----- Data records -----
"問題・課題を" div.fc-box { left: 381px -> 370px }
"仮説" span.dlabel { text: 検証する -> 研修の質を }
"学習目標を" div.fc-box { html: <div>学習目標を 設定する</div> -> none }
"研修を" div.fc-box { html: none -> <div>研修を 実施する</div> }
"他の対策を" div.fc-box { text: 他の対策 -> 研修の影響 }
-----
----- Data records -----
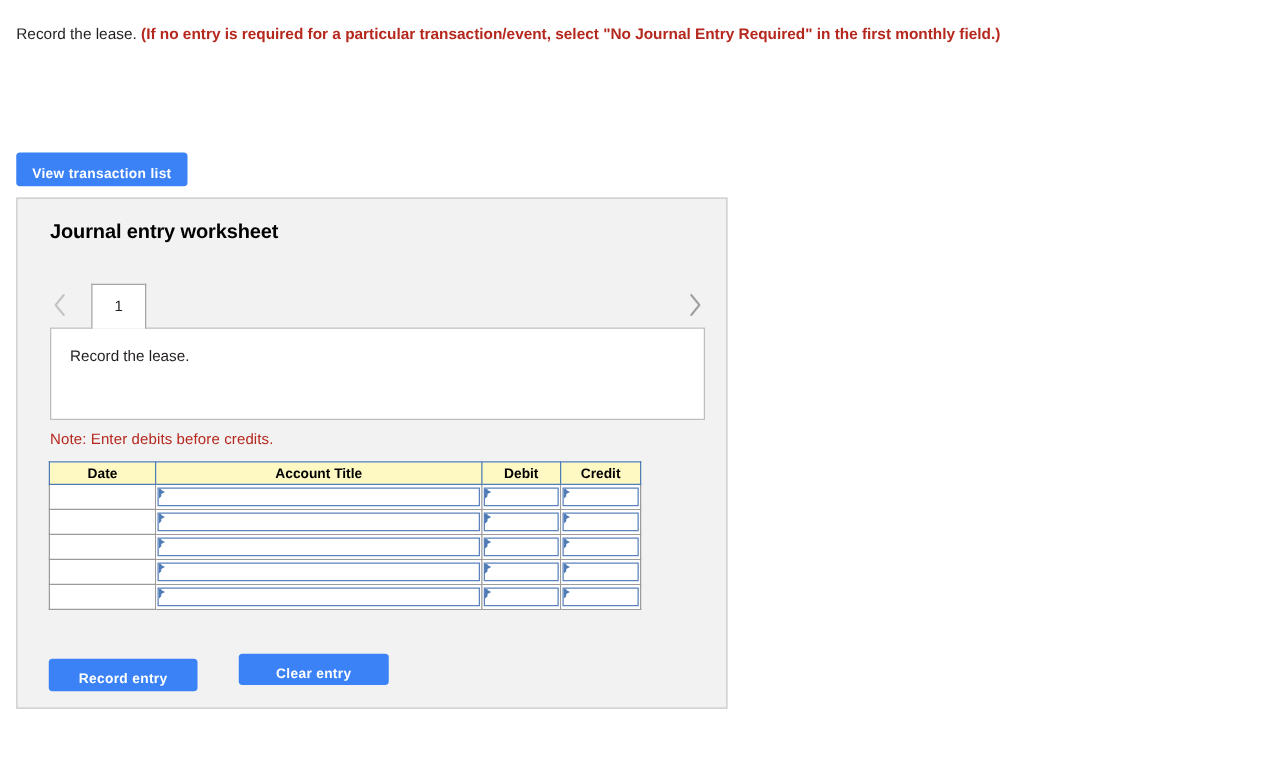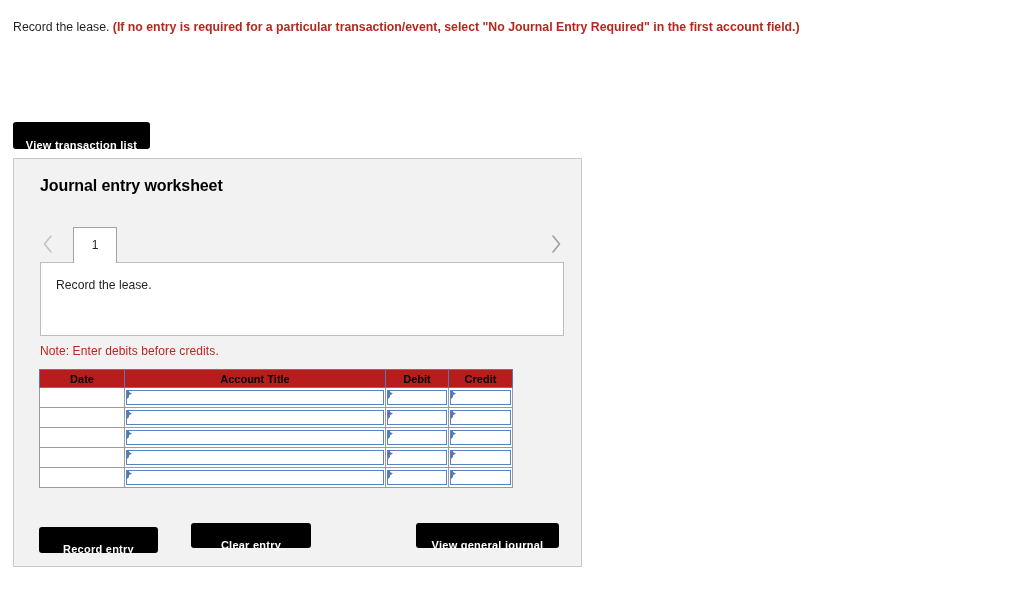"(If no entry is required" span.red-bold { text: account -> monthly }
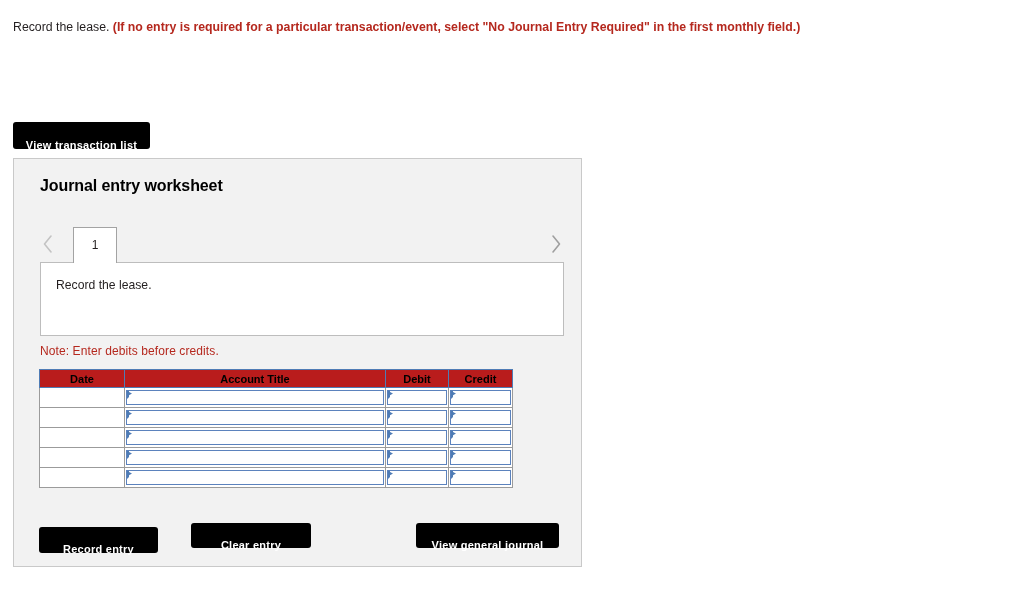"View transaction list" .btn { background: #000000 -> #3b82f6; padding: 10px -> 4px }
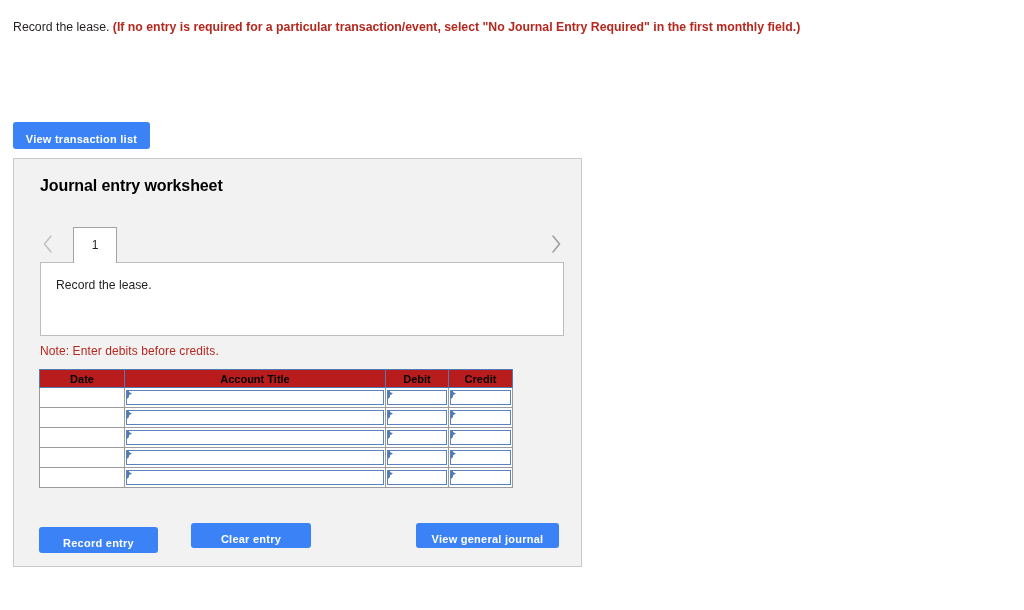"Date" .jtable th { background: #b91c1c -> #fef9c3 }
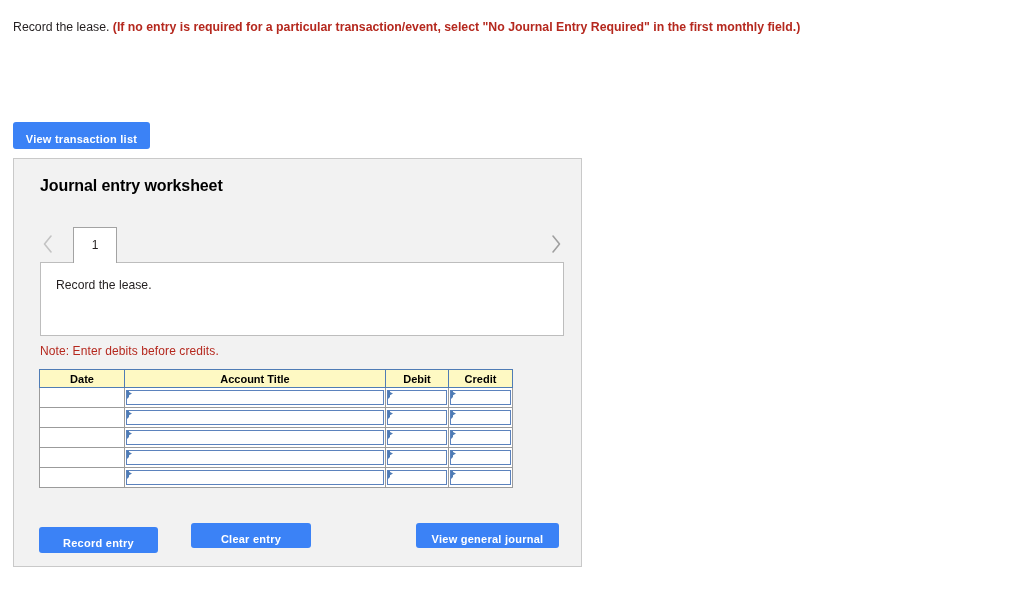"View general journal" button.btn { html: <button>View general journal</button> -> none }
-----
----- Data records -----
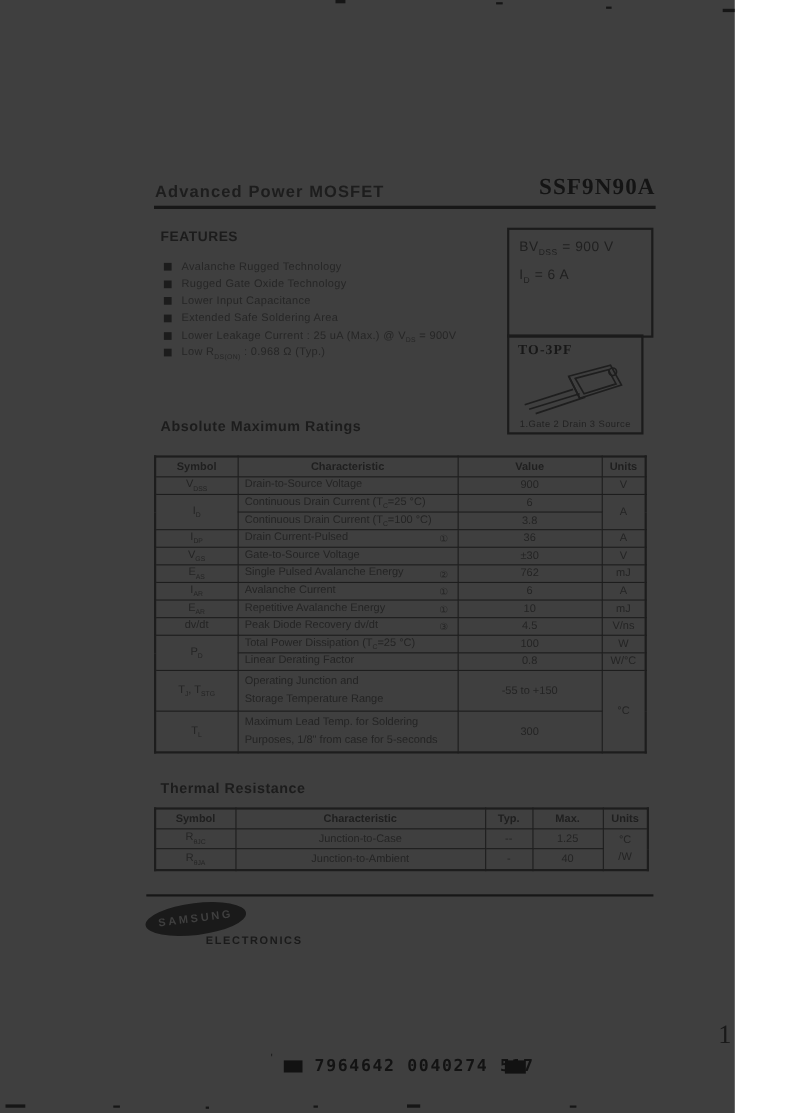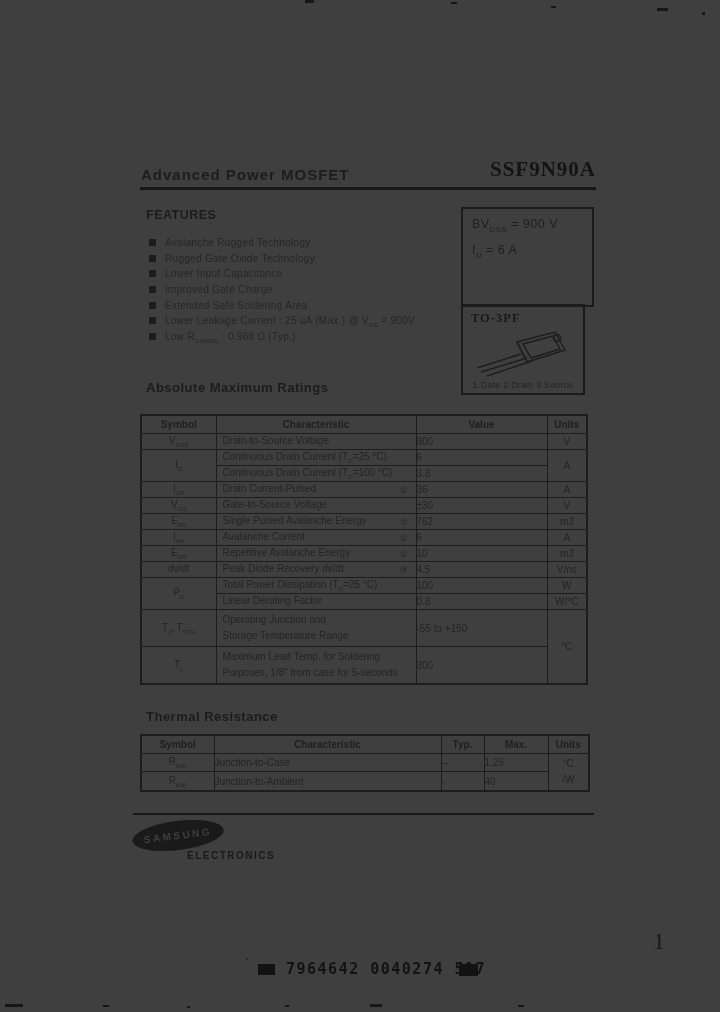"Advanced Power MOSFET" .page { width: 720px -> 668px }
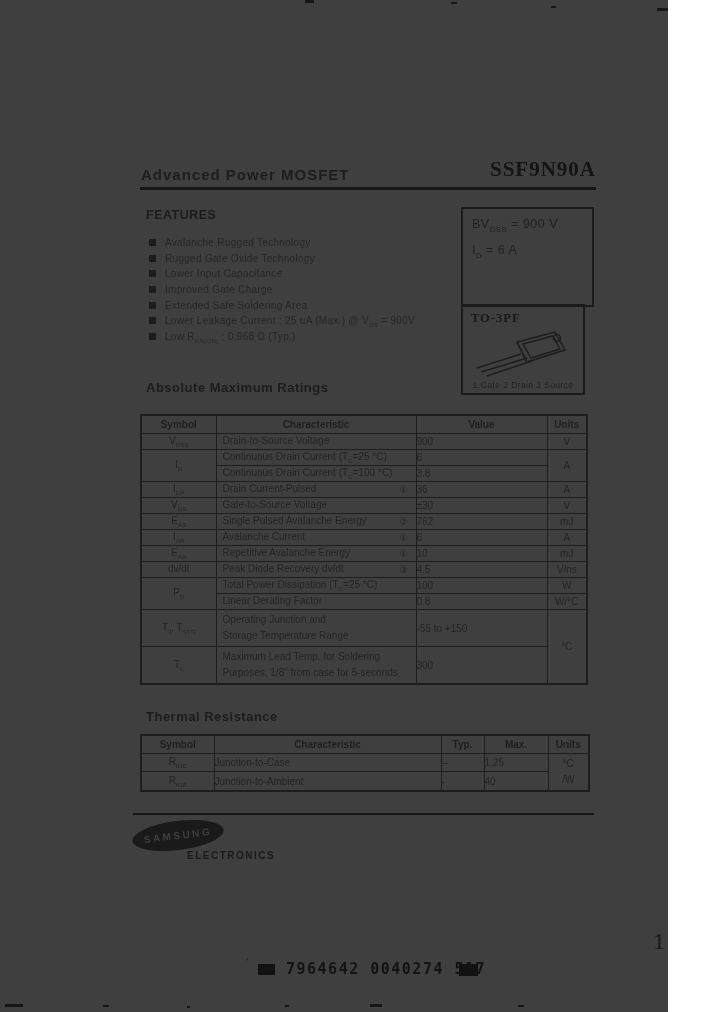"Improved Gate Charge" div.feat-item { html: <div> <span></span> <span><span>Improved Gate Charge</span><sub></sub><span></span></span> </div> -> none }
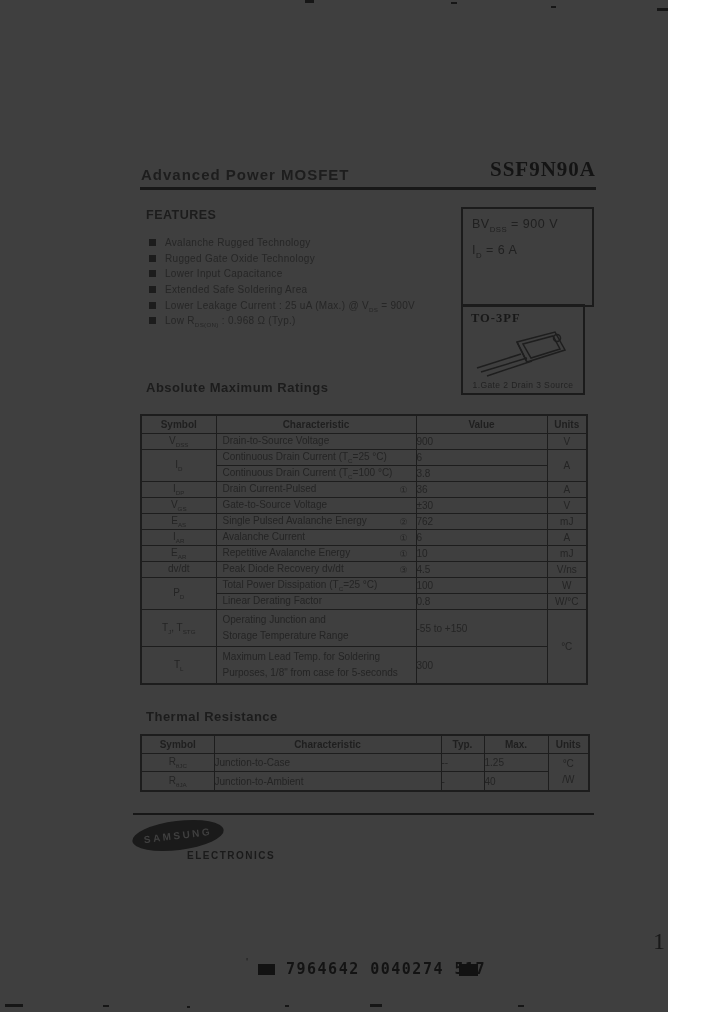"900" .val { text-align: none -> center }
-----
Find the line with "html: <div> <span></span>" and the line with "text-align: none ->" in the records above. Copy both and all lines between them exactly, without pictures.

Result of this exercise:
"Improved Gate Charge" div.feat-item { html: <div> <span></span> <span><span>Improved Gate Charge</span><sub></sub><span></span></span> </div> -> none }
"900" .val { text-align: none -> center }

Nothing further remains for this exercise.